Untersuchungen der Yale-University hätten gezeigt, dass mit Blickkontakt die Gehirnaktivität deutlich höher sei. Somit lasse sich auch die Produktivität deutlich steigern, ist Carsten Kraus überzeugt. Casablanca werde die Verständigung zwischen Menschen deutlich verbessern, weil Blickkontakt extrem wichtig für Vertrauen sei.

Entstanden sei die Idee für Casablanca in der Coronazeit, als er plötzlich ganz viele Videokonferenzen gehabt habe, erzählt Carsten Kraus. Das seien nicht mehr dieselben Gespräche wie zuvor gewesen, weil man immer aneinander vorbeigeschaut habe. "Das kann man besser machen", war er überzeugt.
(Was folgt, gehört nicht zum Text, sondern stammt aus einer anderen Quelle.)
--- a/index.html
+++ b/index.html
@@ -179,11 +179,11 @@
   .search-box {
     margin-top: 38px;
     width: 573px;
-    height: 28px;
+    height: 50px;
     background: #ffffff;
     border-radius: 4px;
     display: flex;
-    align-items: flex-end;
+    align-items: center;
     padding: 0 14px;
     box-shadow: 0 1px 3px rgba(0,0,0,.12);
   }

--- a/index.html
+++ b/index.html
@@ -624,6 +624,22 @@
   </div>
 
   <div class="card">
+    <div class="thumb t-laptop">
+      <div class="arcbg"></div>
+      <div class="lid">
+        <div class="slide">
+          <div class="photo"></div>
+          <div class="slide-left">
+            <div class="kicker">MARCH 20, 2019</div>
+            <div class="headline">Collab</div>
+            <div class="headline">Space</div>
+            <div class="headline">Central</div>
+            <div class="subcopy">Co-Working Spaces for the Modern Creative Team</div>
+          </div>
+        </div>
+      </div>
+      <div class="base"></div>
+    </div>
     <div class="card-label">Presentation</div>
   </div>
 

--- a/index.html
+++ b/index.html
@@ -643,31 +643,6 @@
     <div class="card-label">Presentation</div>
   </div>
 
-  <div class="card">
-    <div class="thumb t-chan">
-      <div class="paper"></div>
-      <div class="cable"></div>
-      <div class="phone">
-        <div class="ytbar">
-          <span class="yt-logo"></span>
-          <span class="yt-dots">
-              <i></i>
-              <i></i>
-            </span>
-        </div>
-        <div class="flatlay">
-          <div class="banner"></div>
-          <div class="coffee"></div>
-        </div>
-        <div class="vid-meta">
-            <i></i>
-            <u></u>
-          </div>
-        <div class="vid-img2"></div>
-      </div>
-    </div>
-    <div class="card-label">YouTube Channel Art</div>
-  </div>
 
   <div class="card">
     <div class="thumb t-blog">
Carsten Kraus sammelte IT-Experten wie Ivan Alles um sich und entwickelte "Casablanca".

Software-Entwickler Ivan Alles will den direkten Augentkontakt beim Videocall nicht mehr missen.
Software-Entwickler Ivan Alles will den direkten Augentkontakt beim Videocall nicht mehr missen.
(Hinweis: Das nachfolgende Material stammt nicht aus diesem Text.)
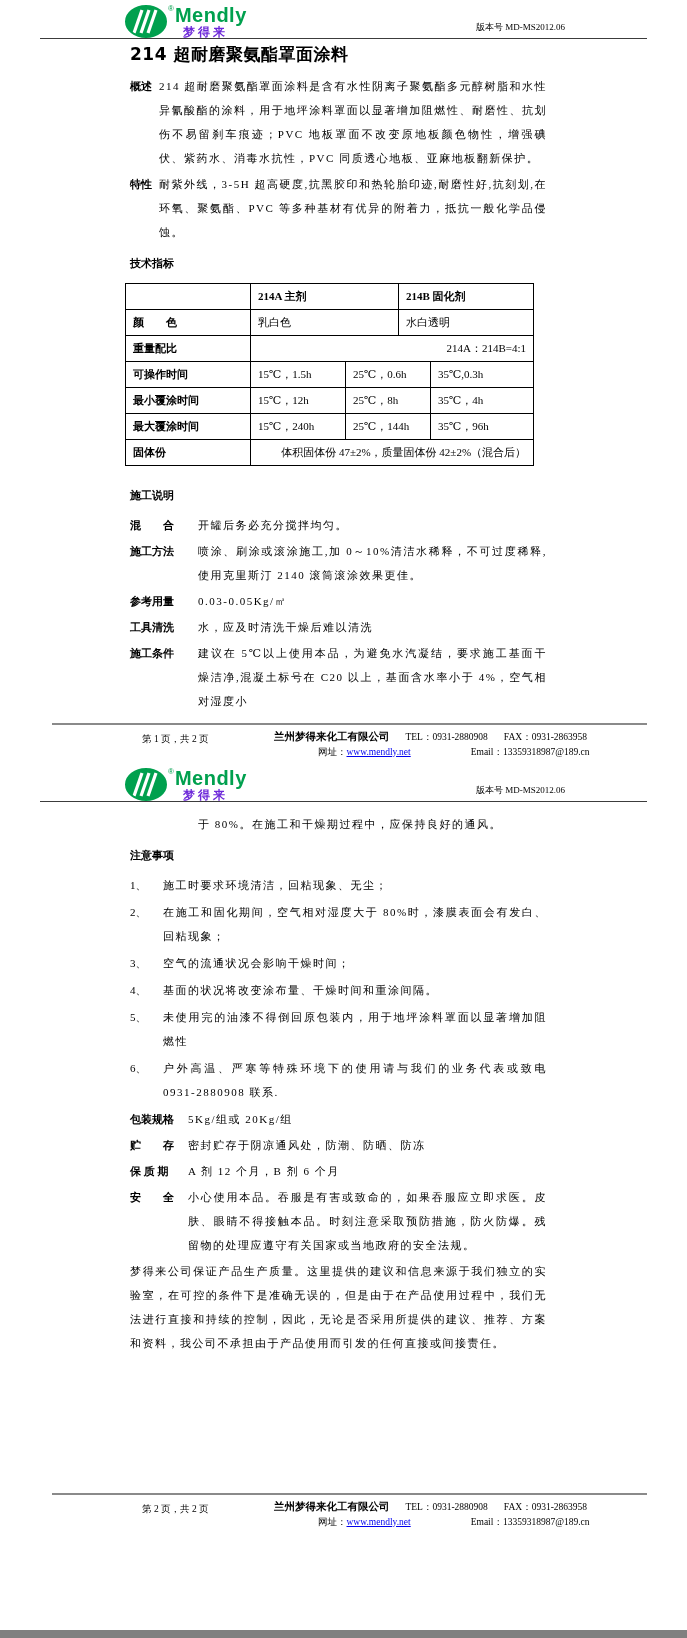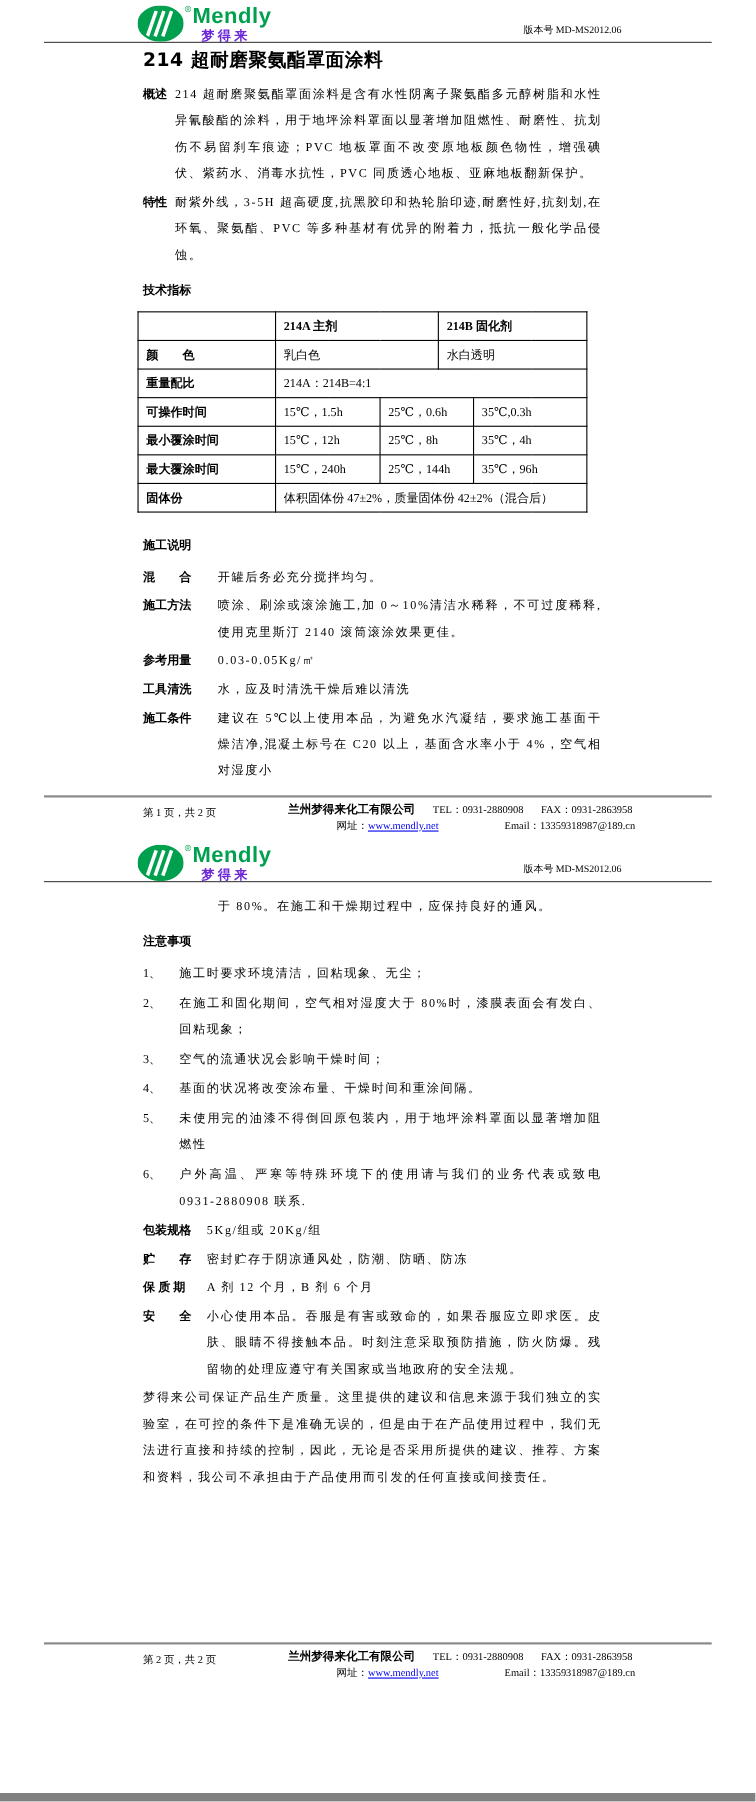--- a/index.html
+++ b/index.html
@@ -48,7 +48,7 @@
                    white-space:pre; overflow:hidden; }
   .spec-table td.lbl { font-weight:bold; }
   .spec-table td.hdr { font-weight:bold; }
-  .spec-table td.ctr { text-align:left; }
+  .spec-table td.ctr { text-align:right; }
 
   
   .note-row { display:flex; margin:0 140px 3px 130px; }

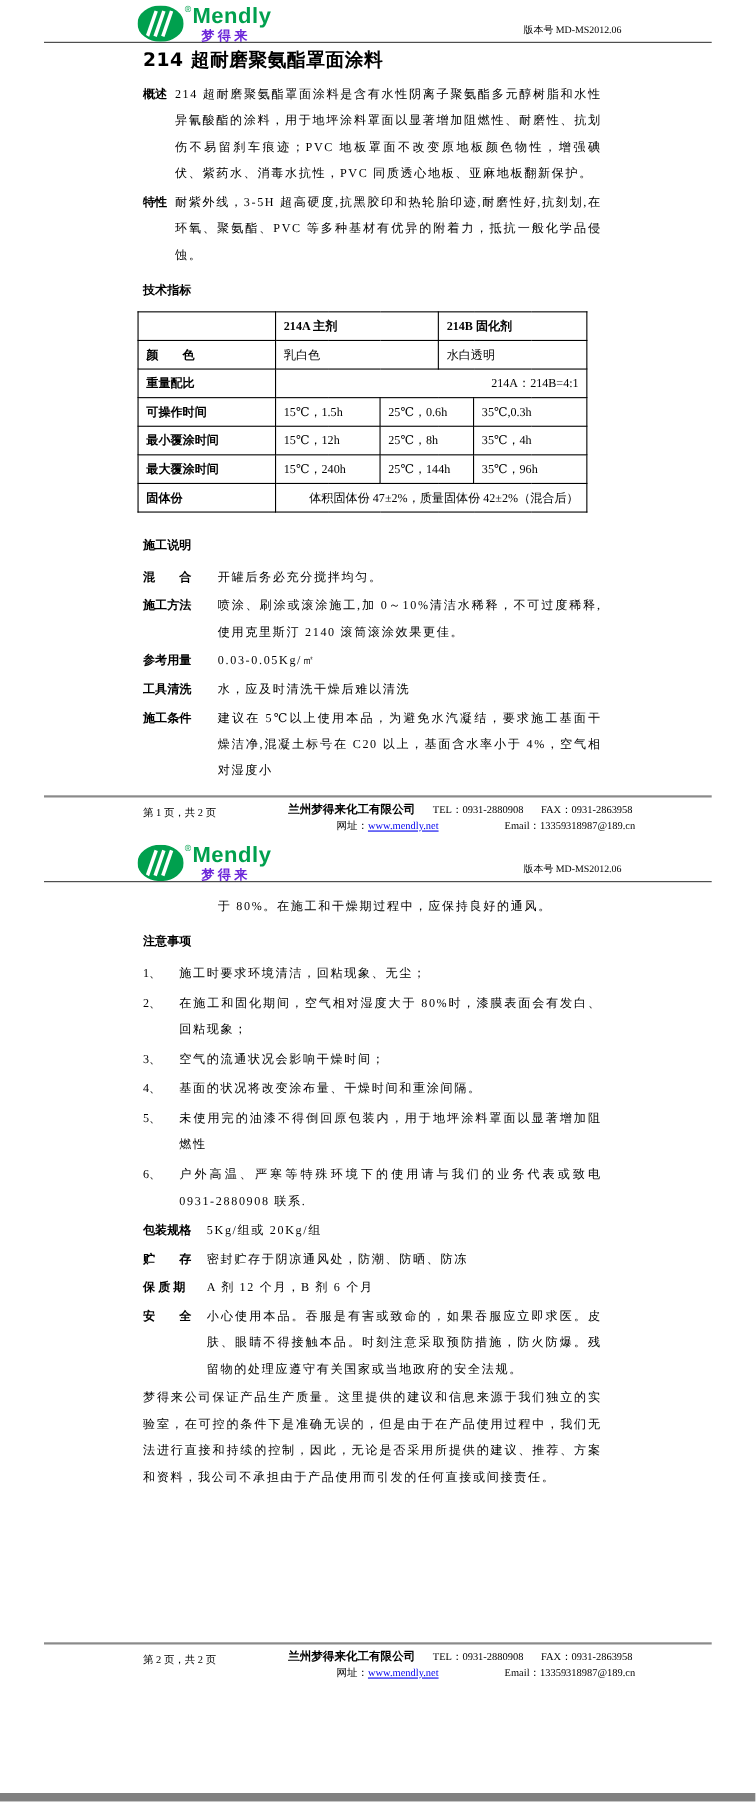--- a/index.html
+++ b/index.html
@@ -58,7 +58,7 @@
   .continuation { margin:10px 140px 0 198px; line-height:24px; letter-spacing:1.5px; }
 
   
-  .page-footer { position:absolute; left:0; right:0; }
+  .page-footer { position:absolute; left:12px; right:0; }
   .page-one .page-footer { top:723px; }
   .page-two .page-footer { top:730px; }
   .footer-rule { border:none; border-top:2px solid #8a8a8a; margin:0 40px 4px; }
Reduzierte Version der Software bleibt kostenlos

Das Programm ist inzwischen so gut wie marktreif. Als Testversion kann es aktuell noch gratis heruntergeladen werden. Bald soll aber die weltweite Vermarktung starten. Die kommerzielle Version soll sieben Euro im Monat kosten; eine reduzierte, kostenlose Version soll es aber weiterhin geben. Der potenzielle Markt ist riesig: Weltweit nähmen rund 500 Millionen Menschen an Videokonferenzen teil, weiß Carsten Kraus.

Wie werden von Pforzheim aus Videokonferenzen auf der ganzen Welt verändern, sodass man sich damit viel besser fühlt.
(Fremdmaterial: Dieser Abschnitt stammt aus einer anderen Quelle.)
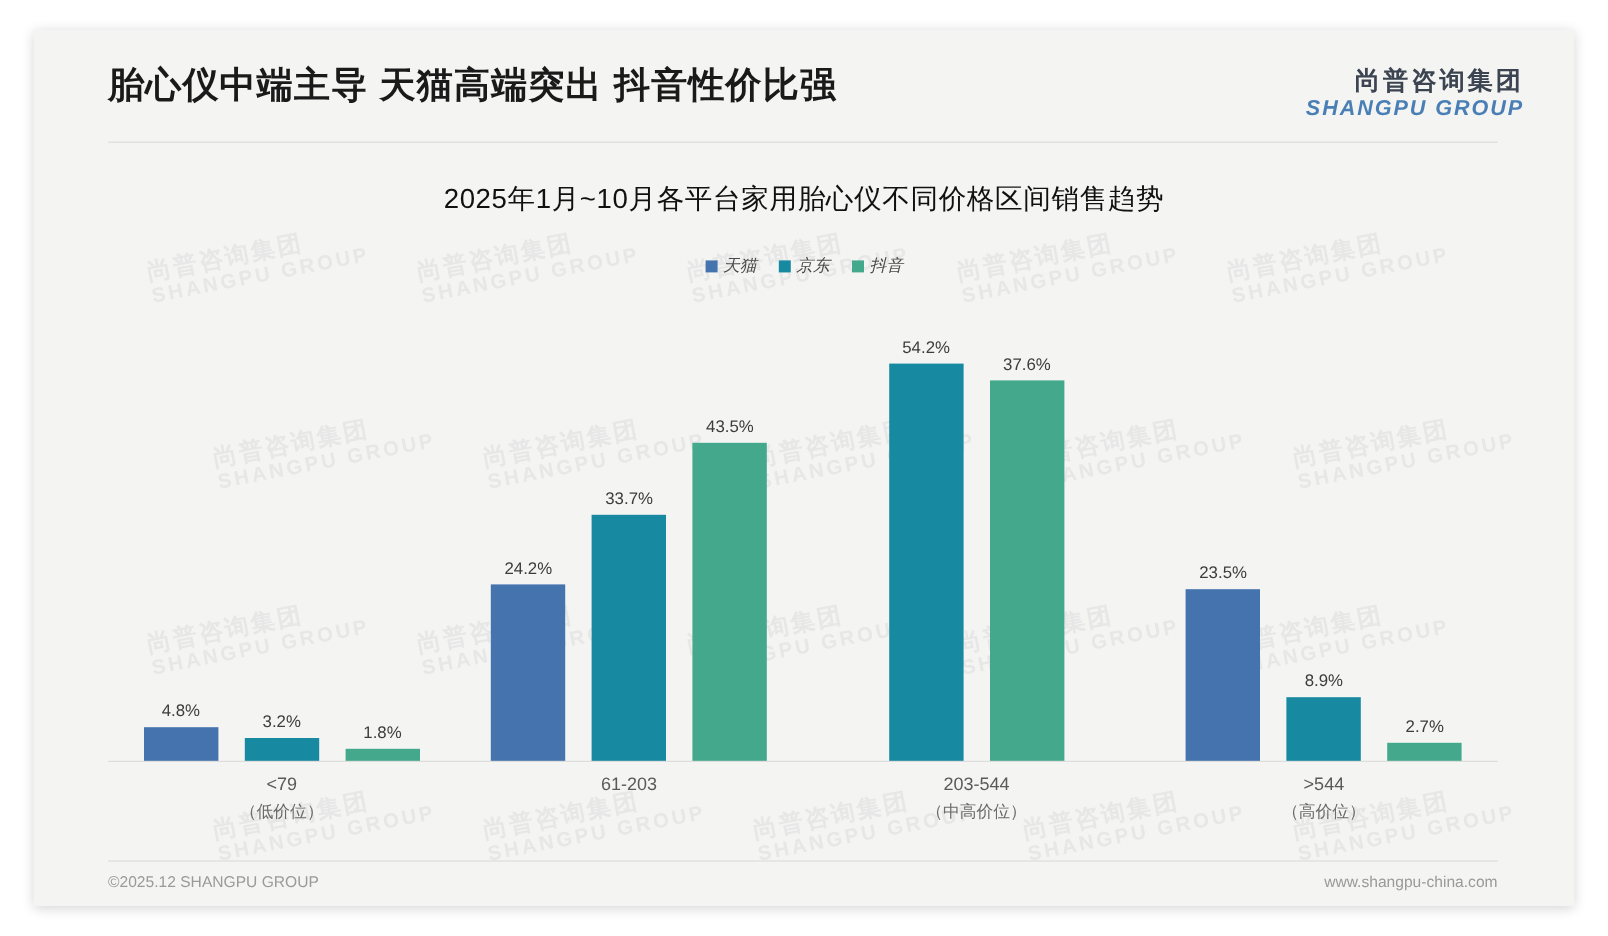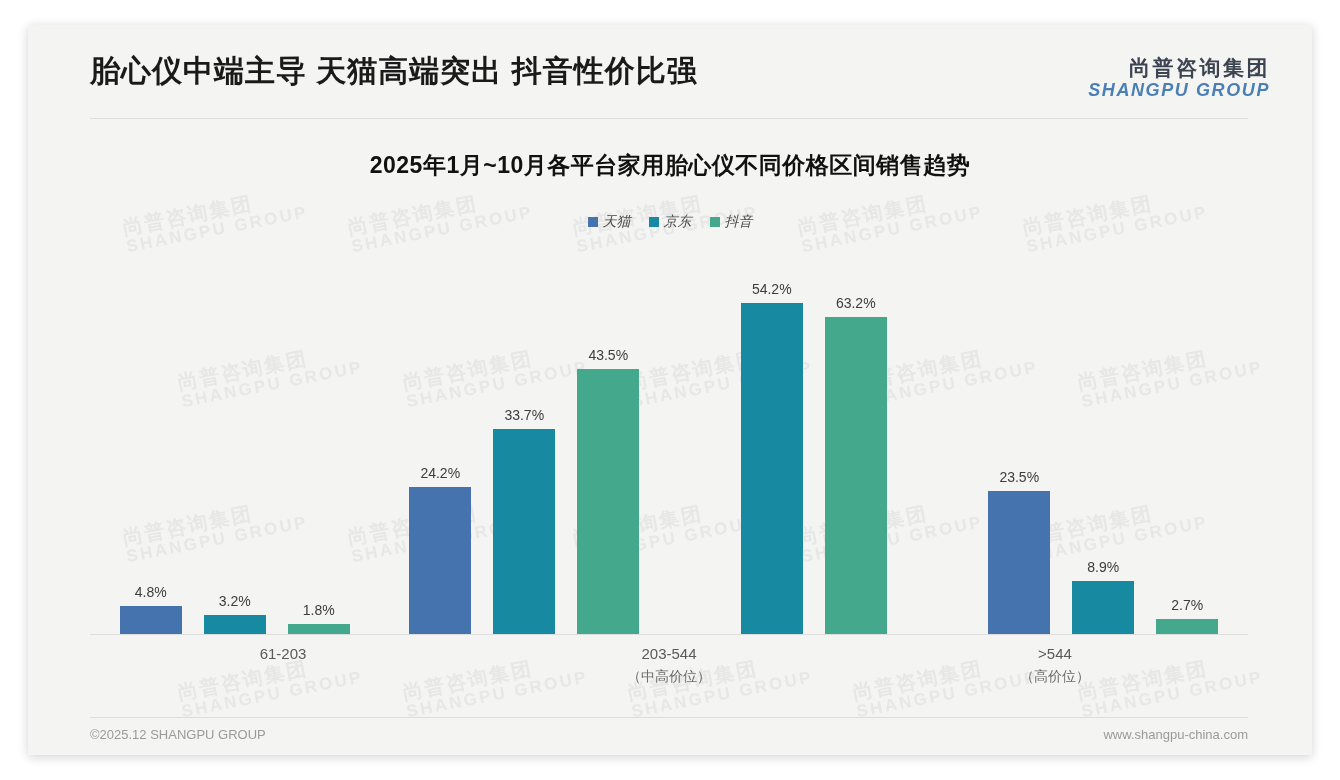--- a/index.html
+++ b/index.html
@@ -63,7 +63,7 @@
   .chart-title {
     position:absolute; left:0; top:125px; width:100%;
     text-align:center;
-    font-size:23px; font-weight:700; color:#111;
+    font-size:23px; font-weight:400; color:#111;
     letter-spacing:0.5px; z-index:5;
   }
   .legend {

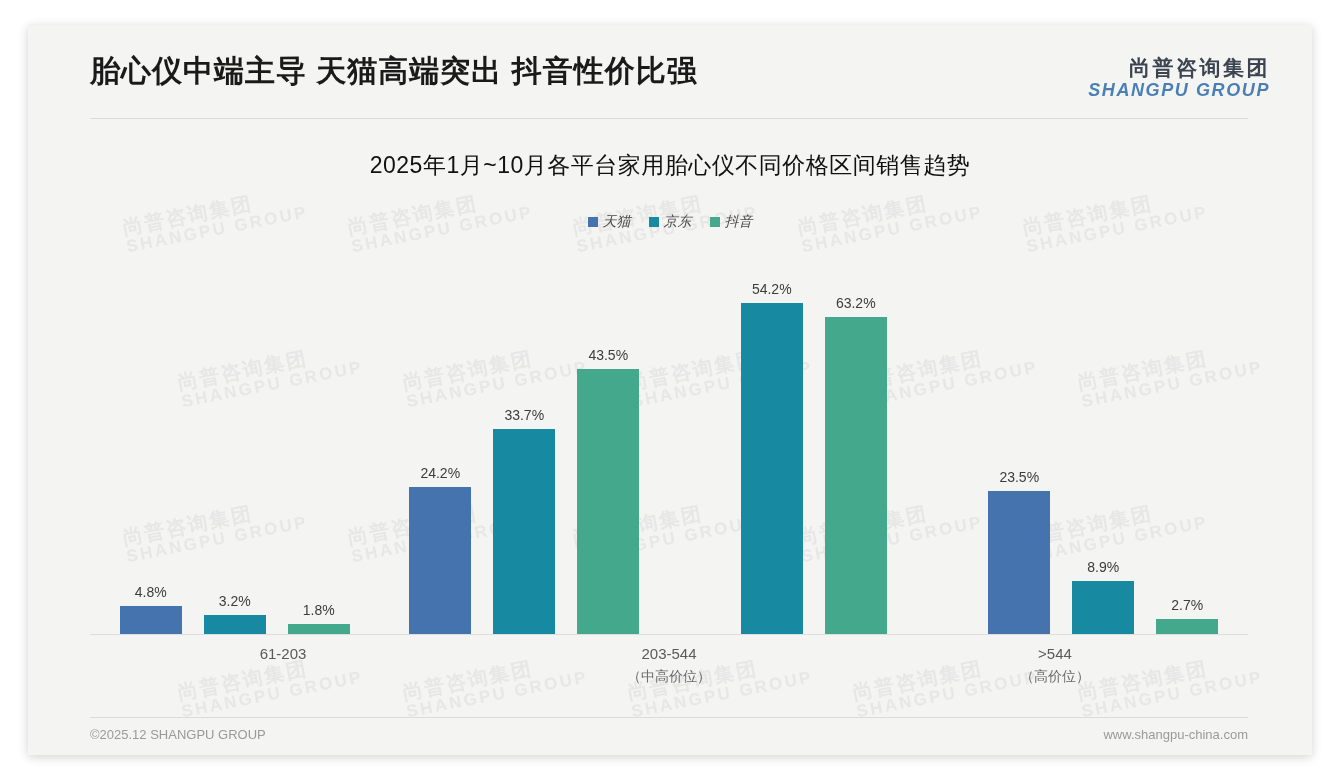--- a/index.html
+++ b/index.html
@@ -282,7 +282,7 @@
             <div class="bar" style="height: 331.523px; background: rgb(23, 137, 160);"></div>
           </div>
           <div class="bar-wrap">
-            <div class="bar-label" style="bottom: 324.067px;">63.2%</div>
+            <div class="bar-label" style="bottom: 324.067px;">37.6%</div>
             <div class="bar" style="height: 318.067px; background: rgb(68, 169, 140);"></div>
           </div>
         </div>

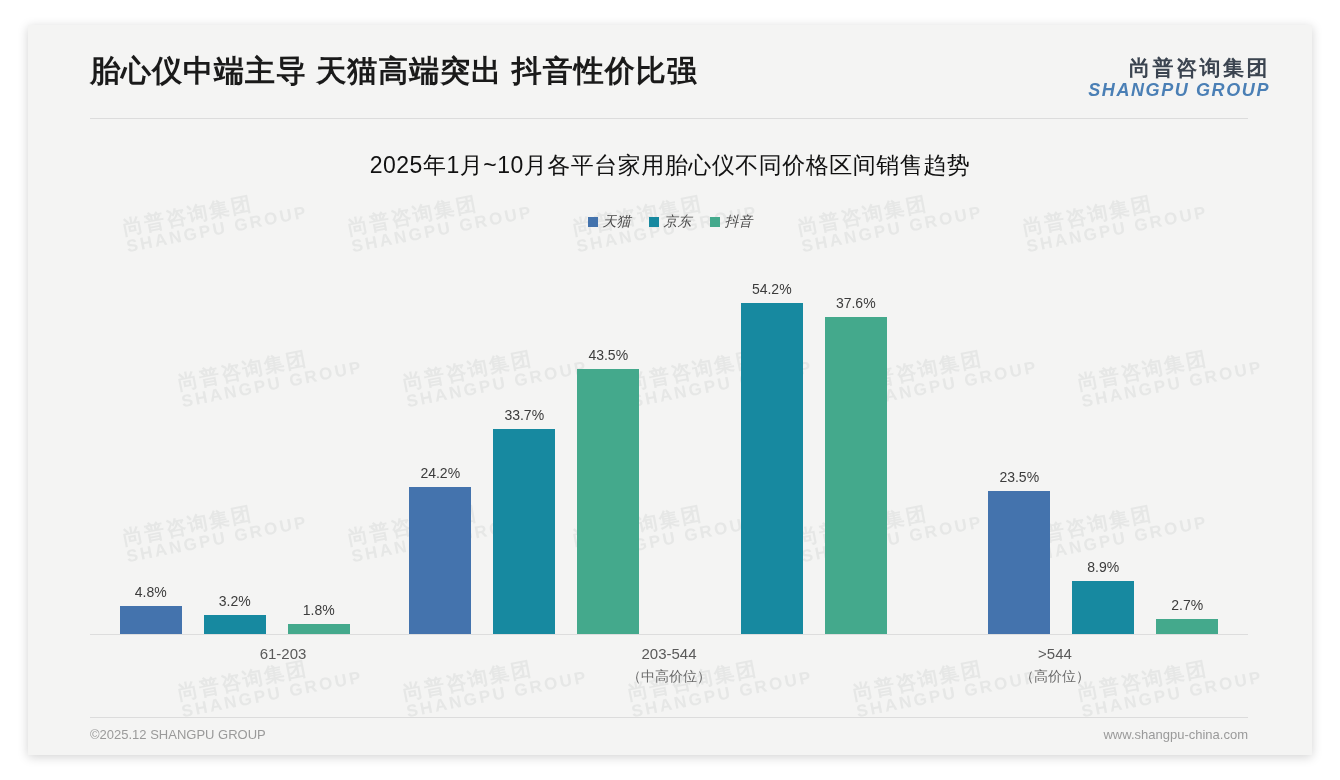--- a/index.html
+++ b/index.html
@@ -305,6 +305,7 @@
   <div class="axis-line"></div>
 
   <div class="xlabels" id="xlabels">
+      <div class="xlabel"><span>&lt;79</span><span class="sub">（低价位）</span></div>
       <div class="xlabel"><span>61-203</span></div>
       <div class="xlabel"><span>203-544</span><span class="sub">（中高价位）</span></div>
       <div class="xlabel"><span>&gt;544</span><span class="sub">（高价位）</span></div>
Erfinder überzeugt: Videokonferenzen mit Blickkontakt bald Standard

Carsten Kraus zweifelt daher nicht am Erfolg. Er hat auch schon Erfahrung auf dem Gebiet. Als Schüler entwickelte er eine Programmiersprache, die 70-mal schneller war als die, die Atari benutzte. Das Unternehmen kaufte das Programm und nutzte es fortan für alle seine Computer.

Später entwickelte er "Factfinder", eine Suchmaschine für Online-Shops. Heute Marktführer in Europa. Und so meint der Pforzheimer Tüftler denn auch ganz unbescheiden zu seiner neuen Erfindung: "In fünf Jahren werden sich die Leute nur noch dunkel daran erinnern, wie es ohne Blickkontakt in Videocalls war." Und Casablanca sei der Motor dahinter.